Activity: Your answer must hold only the lines below from the line containing "SPOT_PRICE, 2018-11-02: 272.56 -> 271.6" through the line containing "FUTURE_PRICE, 2018-11-08: none -> 273.1", each reproduced exactly.
Start of Input data
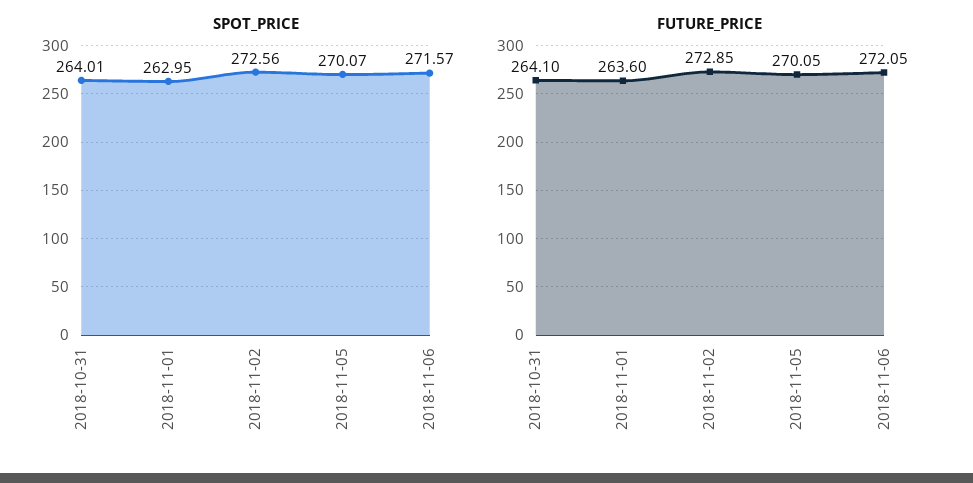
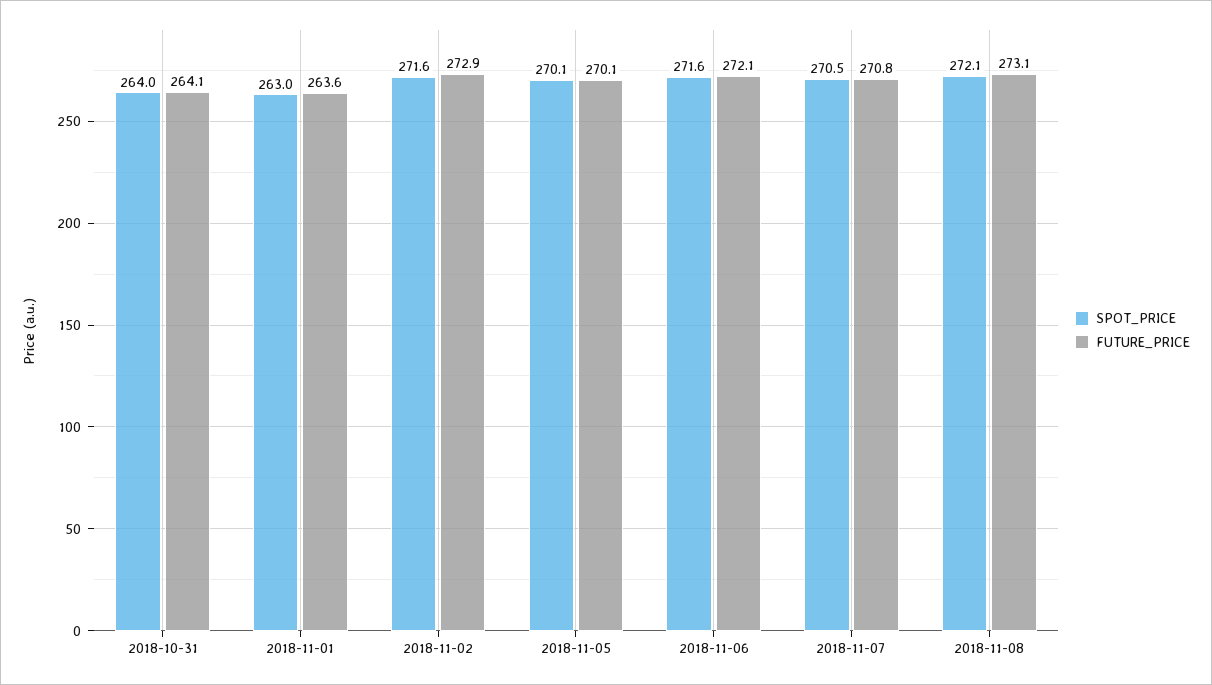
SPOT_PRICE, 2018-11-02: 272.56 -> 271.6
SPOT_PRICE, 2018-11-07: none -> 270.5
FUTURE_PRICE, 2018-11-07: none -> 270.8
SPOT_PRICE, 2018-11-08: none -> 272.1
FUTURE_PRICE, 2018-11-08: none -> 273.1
End of Input data
Start of Input data
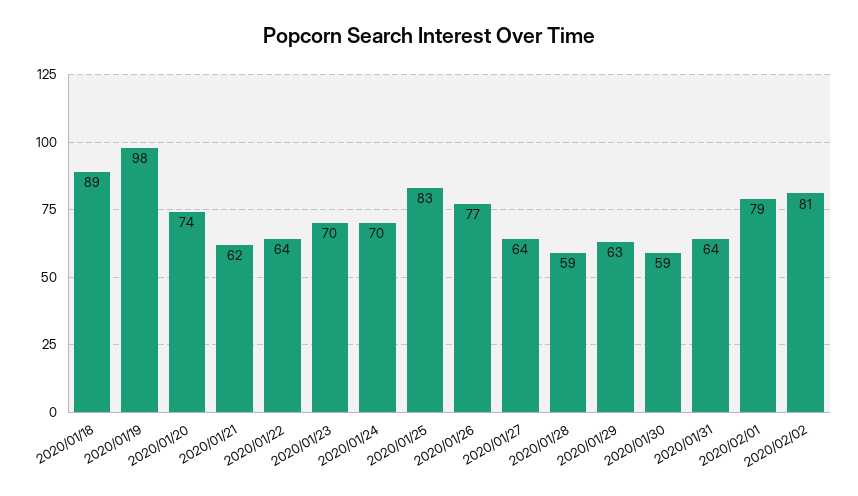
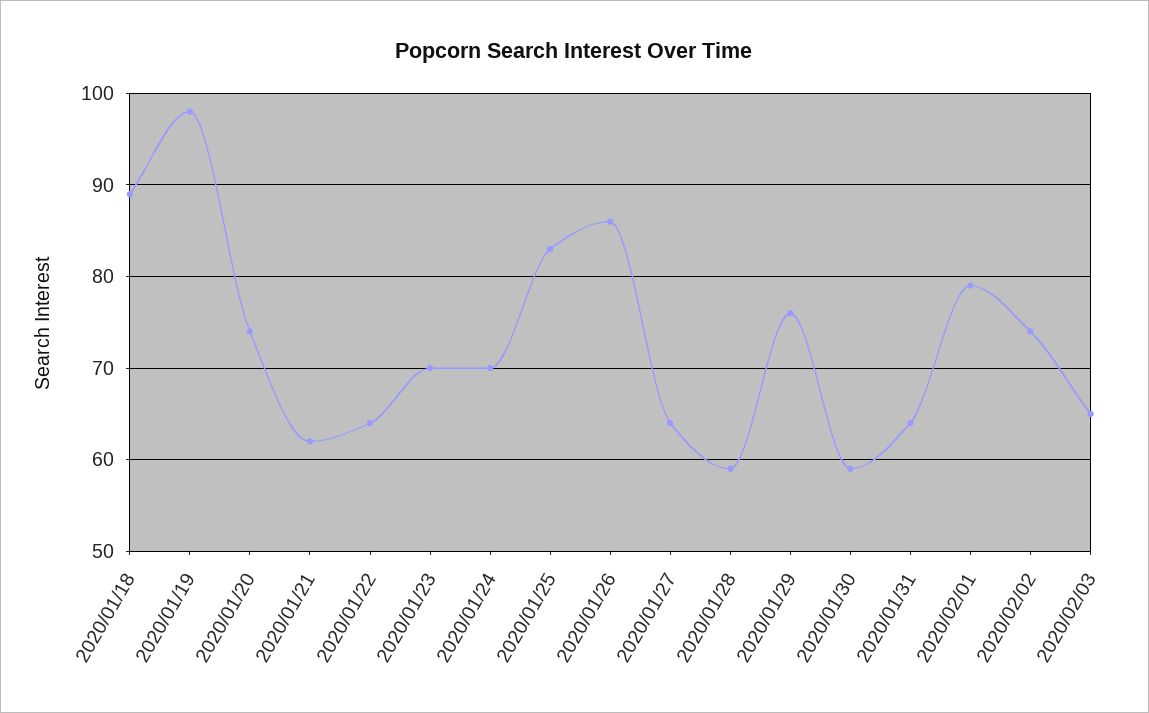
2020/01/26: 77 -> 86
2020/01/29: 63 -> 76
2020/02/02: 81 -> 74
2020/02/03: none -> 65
End of Input data
Written answer:
SPOT_PRICE, 2018-11-02: 272.56 -> 271.6
SPOT_PRICE, 2018-11-07: none -> 270.5
FUTURE_PRICE, 2018-11-07: none -> 270.8
SPOT_PRICE, 2018-11-08: none -> 272.1
FUTURE_PRICE, 2018-11-08: none -> 273.1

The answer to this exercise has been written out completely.